11 de diciembre de 2014

Memorias de una desmemoriada

No me acuerdo.
Ya lo he dicho,
No. Me. Acuerdo.
No consigo acordarme.

Este nuevo ritmo de vida está consiguiendo lo impensable.

Hasta hace poco, yo era esa persona que se acordaba de todo. Que tenía siempre la agenda, pero no la necesitaba. Porque se acordaba.

Entonces llegó noviembre. Y dos toneladas de trabajo en la Fábrica de Ideas, y más “trabajo” scout del que nunca había tenido. Y demasiados amigos en demasiadas partes del mundo, cada uno con sus vidas, problemáticas y trabajos. Y una familia a 600km. Y proyectos de cosas nuevas. ¡¡Y capítulos de series todas las semanas!!
Y mi memoria dijo “hasta aquí, baby”.

Y empezó la decadencia.

Me acuerdo, sí, de casi todo. De las cosas grandes e importantes, de las triviales cruciales y de las que sólo me importan a mí.
Pero en el día a día mi cerebro es un colador.

Tengo demasiadas listas de tareas, algunas de las cuales se me olvida incluso hacer: Lista de mails scouts que escribir, listas de cosas que hacer en el trabajo, listas de entradas que me encantaría postear en el blog… Y siempre se escapa algo.

A veces es algo menor, de lo que me acuerdo un par de semanas después sin consecuencias nefastas.
Pero otras veces son temas graves, que juraría haber apuntado, que estaba convencida de recordar… y que huyen por el desagüe invisible de mi cerebro, dejándome en su lugar una  gran nube de inconsciencia rosa.

¿Por qué, cerebro, por qué? ¿Por qué me has abandonado?
Éramos un equipo, éramos infalibles, éramos unos cracks… Y ahora somos un bloque de post-its desperdigados.

Vale, lo entiendo. Están siendo meses de locura. En tu vida habías trabajado tanto ni tenido tanta responsabilidad sostenida. Lo sé. Pero nos mola. ¡La Fábrica de Ideas mola mogollón! Nunca habíamos tenido un trabajo en el que nos sintiésemos tan valorados, tú y yo. En el que aprendiéramos tanto.
Sí, lo sé. También están los scouts. Ese caos de salto de mata que se cuela en tus milimétricamente pensadas semanas y lo manda todo a la mierda con un correo intempestivo y mil recordatorios que sólo te confunden más. Lo sé. Y sé que a menudo apesta. ¡Pero la parte buena es muy buena!
Ya. Es todo. Si lo sé. Y dormir poco, y comer corriendo, y leer en el tren como una fugitiva, y tener que apuntarte que tienes que llamar por teléfono.
¡¡Pero antes podíamos!!

¿¿Nos estamos haciendo viejos?? No me digas eso, cerebro, que sólo tenemos 24 años…

Será que la justicia kármica existe, y tantos años de reírme de mi madre y sus despistes, sus tazas de café en el baño y sus olvidos surrealistas han venido a darme en toda la boca…
¡Pues no me gusta!

¿No venden discos duros externos para el cerebro? ¡¡Mi reino por un pensadero en el que volcar el exceso de recuerdos!!

Y así pasan los días. Me acuerdo de casi todo, menos de esas cien cositas (de las miles que almaceno en la cabeza) que justo traen consecuencias inesperadas e incalculables.

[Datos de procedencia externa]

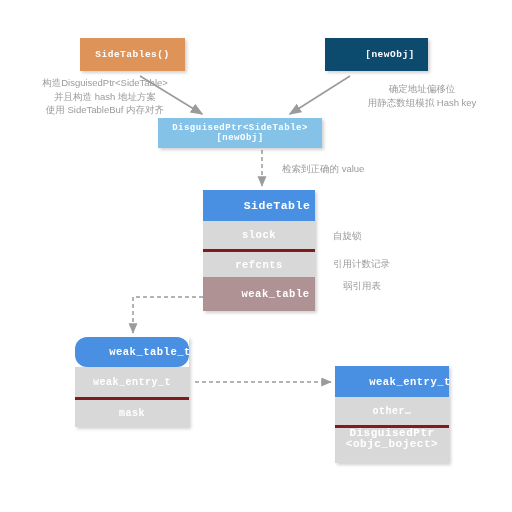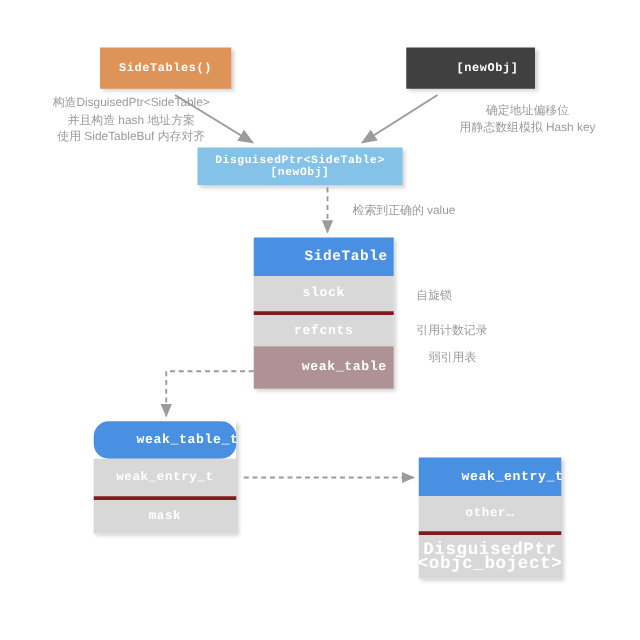--- a/index.html
+++ b/index.html
@@ -33,21 +33,21 @@
     box-shadow: 2px 2px 3px rgba(0,0,0,0.18);
   }
   
   #box-sidetables {
     left: 80px; top: 38px; width: 105px; height: 33px;
     background: #de9459;
     font-size: 9.5px;
   }
   #box-newobj {
     left: 325px; top: 38px; width: 103px; height: 33px;
-    background: #404040;
+    background: #0c4a6e;
     font-size: 9.5px;
     padding-left: 27px;
   }
   #box-disguisedptr {
     left: 158px; top: 118px; width: 164px; height: 30px;
     background: #85c2e8;
     font-size: 9px;
   }
   
   .annot {
@@ -90,22 +90,22 @@
   
   #stack-weaktable { left: 75px; top: 337px; width: 114px; }
   #stack-weaktable .row { height: 30px; font-size: 10px; }
   #stack-weaktable .row.header { height: 30px; font-size: 10.5px; border-radius: 12px; }
   #stack-weaktable .row.tiny   { font-size: 7.5px; letter-spacing: 0.3px; }
   
   #stack-weakentry { left: 335px; top: 366px; width: 114px; }
   #stack-weakentry .row { height: 28px; font-size: 10px; }
   #stack-weakentry .row.header { height: 31px; font-size: 10.5px; }
   #stack-weakentry .row.twoline {
-    height: 38px; font-size: 14px; line-height: 11px;
-    flex-direction: column; justify-content: center;
+    height: 38px; font-size: 11px; line-height: 11px;
+    flex-direction: column; justify-content: flex-start;
   }
   
   .side-label {
     position: absolute;
     color: #9b9b9b;
     font-size: 9.5px;
     font-family: "Liberation Sans", "DejaVu Sans", sans-serif;
     white-space: nowrap;
   }
   #label-slock     { left: 333px; top: 230px; }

Una especie de amnesia selectiva que va ligada a un ritmo de vida que en los tres últimos meses ha sido considerablemente insano y, más que estresante, suicida. Pero siempre, ante el “¿no deberías dejar algo?” se juntan horror, negación, y un ápice de culpa.

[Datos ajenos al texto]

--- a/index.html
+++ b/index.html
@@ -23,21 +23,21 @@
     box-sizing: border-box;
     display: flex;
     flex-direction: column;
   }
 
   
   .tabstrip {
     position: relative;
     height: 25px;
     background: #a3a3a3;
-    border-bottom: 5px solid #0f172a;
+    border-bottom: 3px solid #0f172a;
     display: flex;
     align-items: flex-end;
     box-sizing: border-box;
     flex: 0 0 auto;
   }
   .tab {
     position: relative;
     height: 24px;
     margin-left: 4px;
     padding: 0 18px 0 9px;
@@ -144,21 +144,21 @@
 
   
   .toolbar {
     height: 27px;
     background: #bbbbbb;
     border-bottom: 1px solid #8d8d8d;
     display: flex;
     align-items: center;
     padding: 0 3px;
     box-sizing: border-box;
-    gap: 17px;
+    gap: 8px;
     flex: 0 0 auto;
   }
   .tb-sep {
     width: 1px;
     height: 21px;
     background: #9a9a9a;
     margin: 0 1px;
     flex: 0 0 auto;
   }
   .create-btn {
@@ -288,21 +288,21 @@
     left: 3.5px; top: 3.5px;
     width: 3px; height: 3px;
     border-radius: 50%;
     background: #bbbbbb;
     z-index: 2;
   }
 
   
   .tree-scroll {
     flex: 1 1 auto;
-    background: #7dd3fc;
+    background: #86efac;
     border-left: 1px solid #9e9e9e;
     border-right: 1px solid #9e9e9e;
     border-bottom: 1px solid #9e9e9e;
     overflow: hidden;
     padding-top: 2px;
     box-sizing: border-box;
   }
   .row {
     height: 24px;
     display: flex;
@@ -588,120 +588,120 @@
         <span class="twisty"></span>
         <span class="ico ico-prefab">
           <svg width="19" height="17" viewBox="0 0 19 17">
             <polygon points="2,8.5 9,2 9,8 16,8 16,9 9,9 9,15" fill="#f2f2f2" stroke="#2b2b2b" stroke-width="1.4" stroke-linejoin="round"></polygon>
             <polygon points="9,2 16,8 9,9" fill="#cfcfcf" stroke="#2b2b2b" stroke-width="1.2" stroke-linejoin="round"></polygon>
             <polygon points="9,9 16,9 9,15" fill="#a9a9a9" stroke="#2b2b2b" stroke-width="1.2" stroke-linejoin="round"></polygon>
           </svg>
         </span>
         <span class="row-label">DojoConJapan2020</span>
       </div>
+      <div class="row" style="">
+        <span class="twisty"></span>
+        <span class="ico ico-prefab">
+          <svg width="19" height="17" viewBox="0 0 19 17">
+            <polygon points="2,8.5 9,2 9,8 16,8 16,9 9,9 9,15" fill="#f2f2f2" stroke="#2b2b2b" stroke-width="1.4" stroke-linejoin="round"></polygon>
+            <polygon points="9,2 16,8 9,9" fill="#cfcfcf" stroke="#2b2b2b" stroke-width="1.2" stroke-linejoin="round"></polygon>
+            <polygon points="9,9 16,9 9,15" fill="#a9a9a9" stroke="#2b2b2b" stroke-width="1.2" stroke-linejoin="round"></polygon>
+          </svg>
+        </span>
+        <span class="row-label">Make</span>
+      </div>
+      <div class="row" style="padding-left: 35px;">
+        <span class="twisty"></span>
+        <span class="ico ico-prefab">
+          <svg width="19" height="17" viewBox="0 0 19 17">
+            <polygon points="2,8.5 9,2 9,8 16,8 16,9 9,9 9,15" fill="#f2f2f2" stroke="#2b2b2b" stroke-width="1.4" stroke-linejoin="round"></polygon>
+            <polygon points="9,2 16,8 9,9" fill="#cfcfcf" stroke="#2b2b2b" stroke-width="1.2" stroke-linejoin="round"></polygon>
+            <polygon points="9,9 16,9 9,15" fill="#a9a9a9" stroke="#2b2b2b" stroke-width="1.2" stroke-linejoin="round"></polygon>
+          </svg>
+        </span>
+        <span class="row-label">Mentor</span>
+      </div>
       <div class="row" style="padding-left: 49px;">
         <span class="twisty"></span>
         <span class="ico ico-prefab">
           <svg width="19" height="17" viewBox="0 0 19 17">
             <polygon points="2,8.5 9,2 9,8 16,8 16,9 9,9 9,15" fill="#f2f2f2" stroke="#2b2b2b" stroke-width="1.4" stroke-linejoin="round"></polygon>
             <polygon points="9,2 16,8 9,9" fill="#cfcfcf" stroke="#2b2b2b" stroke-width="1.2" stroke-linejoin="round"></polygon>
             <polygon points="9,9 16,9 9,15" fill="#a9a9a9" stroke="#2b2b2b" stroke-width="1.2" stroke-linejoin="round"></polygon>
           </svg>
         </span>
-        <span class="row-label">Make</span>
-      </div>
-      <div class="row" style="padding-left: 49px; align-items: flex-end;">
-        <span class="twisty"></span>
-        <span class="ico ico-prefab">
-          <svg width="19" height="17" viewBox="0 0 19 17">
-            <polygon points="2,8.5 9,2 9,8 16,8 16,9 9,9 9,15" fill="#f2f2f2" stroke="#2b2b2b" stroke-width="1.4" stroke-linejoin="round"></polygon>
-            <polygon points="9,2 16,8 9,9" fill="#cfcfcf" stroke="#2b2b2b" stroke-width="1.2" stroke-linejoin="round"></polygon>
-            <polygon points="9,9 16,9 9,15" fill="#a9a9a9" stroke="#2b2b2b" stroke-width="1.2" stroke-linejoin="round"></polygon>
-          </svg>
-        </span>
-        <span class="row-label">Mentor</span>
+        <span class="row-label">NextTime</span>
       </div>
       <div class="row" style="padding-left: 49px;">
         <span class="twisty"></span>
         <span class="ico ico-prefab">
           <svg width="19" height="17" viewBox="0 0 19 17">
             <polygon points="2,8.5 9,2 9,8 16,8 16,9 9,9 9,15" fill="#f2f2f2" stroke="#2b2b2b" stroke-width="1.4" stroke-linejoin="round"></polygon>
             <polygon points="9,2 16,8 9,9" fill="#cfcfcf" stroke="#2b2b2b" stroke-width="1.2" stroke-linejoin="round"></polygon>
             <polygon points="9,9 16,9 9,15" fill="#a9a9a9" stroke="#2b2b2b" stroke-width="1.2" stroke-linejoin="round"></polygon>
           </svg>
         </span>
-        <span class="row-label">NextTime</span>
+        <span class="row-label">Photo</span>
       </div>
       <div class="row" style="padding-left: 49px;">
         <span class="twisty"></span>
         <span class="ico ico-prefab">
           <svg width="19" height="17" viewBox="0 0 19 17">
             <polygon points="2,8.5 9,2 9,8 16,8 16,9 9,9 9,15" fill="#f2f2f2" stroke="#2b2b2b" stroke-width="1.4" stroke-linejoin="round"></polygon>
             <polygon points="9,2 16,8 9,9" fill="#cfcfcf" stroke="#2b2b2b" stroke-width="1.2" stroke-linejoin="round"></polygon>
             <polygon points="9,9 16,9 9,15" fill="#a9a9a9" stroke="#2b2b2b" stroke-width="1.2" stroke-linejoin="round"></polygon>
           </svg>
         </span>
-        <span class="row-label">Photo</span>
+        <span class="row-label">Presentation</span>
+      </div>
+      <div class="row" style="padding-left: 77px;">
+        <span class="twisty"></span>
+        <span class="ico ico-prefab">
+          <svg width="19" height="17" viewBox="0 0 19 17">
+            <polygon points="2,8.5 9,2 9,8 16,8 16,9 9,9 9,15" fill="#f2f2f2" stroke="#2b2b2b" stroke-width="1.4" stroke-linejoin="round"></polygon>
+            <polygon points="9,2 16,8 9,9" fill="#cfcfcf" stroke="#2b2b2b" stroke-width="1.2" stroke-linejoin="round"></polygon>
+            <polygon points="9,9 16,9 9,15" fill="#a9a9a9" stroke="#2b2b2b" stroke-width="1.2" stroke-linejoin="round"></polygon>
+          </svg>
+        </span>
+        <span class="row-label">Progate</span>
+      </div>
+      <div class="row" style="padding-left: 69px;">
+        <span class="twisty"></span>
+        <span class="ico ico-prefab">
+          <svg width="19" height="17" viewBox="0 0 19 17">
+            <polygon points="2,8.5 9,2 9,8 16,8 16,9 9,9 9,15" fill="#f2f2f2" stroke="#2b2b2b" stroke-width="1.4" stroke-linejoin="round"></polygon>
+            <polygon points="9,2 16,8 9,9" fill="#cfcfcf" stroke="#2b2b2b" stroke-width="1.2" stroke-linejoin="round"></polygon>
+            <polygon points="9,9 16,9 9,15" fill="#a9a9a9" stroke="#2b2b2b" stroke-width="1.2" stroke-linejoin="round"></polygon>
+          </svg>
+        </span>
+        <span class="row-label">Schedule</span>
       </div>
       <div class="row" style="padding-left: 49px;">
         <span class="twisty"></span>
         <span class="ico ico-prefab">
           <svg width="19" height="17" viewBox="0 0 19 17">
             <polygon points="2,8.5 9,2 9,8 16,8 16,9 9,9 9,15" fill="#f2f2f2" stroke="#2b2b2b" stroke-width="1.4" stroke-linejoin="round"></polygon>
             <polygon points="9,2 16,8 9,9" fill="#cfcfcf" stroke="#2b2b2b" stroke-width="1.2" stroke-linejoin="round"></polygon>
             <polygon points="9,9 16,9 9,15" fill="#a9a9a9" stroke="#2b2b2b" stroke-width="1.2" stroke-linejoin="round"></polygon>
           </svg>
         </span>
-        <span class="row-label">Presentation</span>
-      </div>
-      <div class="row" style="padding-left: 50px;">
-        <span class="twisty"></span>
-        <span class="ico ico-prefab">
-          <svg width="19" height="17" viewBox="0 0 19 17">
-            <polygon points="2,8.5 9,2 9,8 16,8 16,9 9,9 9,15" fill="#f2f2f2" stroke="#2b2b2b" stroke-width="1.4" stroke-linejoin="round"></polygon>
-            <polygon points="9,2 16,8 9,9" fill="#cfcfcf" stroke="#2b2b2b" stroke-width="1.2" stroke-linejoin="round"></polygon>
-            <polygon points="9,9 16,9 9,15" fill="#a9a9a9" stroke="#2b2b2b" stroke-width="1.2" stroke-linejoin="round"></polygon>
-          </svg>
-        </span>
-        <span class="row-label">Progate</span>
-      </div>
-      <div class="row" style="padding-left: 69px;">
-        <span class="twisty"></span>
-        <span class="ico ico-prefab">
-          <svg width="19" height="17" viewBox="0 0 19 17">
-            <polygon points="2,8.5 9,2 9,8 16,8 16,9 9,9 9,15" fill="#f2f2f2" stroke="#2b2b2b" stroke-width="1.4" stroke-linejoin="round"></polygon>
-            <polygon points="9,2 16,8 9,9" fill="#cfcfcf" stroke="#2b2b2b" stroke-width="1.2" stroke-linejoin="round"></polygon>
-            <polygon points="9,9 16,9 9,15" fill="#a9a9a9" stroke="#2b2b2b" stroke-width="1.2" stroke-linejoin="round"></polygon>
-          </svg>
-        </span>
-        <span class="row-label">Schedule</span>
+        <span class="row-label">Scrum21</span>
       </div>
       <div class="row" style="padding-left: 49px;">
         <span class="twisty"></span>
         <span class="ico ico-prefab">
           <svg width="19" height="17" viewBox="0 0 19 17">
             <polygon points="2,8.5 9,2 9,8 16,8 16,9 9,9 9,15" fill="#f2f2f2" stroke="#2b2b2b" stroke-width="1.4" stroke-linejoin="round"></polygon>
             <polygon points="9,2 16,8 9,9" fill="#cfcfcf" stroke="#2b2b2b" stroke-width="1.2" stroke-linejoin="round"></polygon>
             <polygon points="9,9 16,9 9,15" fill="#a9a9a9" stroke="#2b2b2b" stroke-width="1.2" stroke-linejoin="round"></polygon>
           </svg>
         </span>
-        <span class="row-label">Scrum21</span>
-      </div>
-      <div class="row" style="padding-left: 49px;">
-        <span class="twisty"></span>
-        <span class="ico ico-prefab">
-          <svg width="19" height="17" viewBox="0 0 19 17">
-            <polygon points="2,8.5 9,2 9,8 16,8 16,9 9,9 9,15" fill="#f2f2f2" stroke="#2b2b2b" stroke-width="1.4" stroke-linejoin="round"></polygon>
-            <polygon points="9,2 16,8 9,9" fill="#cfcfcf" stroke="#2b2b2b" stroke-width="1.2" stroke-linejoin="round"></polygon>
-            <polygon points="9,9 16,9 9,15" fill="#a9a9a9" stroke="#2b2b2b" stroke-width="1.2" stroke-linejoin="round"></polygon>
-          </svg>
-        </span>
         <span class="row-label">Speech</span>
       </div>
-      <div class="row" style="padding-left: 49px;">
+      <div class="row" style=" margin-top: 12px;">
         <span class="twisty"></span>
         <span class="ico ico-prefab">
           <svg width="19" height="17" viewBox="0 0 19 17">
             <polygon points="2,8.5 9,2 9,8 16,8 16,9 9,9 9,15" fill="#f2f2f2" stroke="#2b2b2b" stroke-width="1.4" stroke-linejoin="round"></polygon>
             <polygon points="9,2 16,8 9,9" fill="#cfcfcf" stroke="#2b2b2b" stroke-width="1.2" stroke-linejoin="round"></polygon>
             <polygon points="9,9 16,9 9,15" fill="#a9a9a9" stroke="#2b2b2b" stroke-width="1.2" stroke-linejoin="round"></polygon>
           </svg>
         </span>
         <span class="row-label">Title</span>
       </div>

Ahora mismo, seguramente debería estar haciendo algo importante… pero no consigo acordarme de qué.

Ah, ¿os he contado que en enero vuelvo a nadar para no volverme loca, y a estudiar idiomas para seguir formándome?

¿Qué de dónde voy a sacar el tiempo? De donde siempre. Y no me preguntéis, o tendré que mataros después.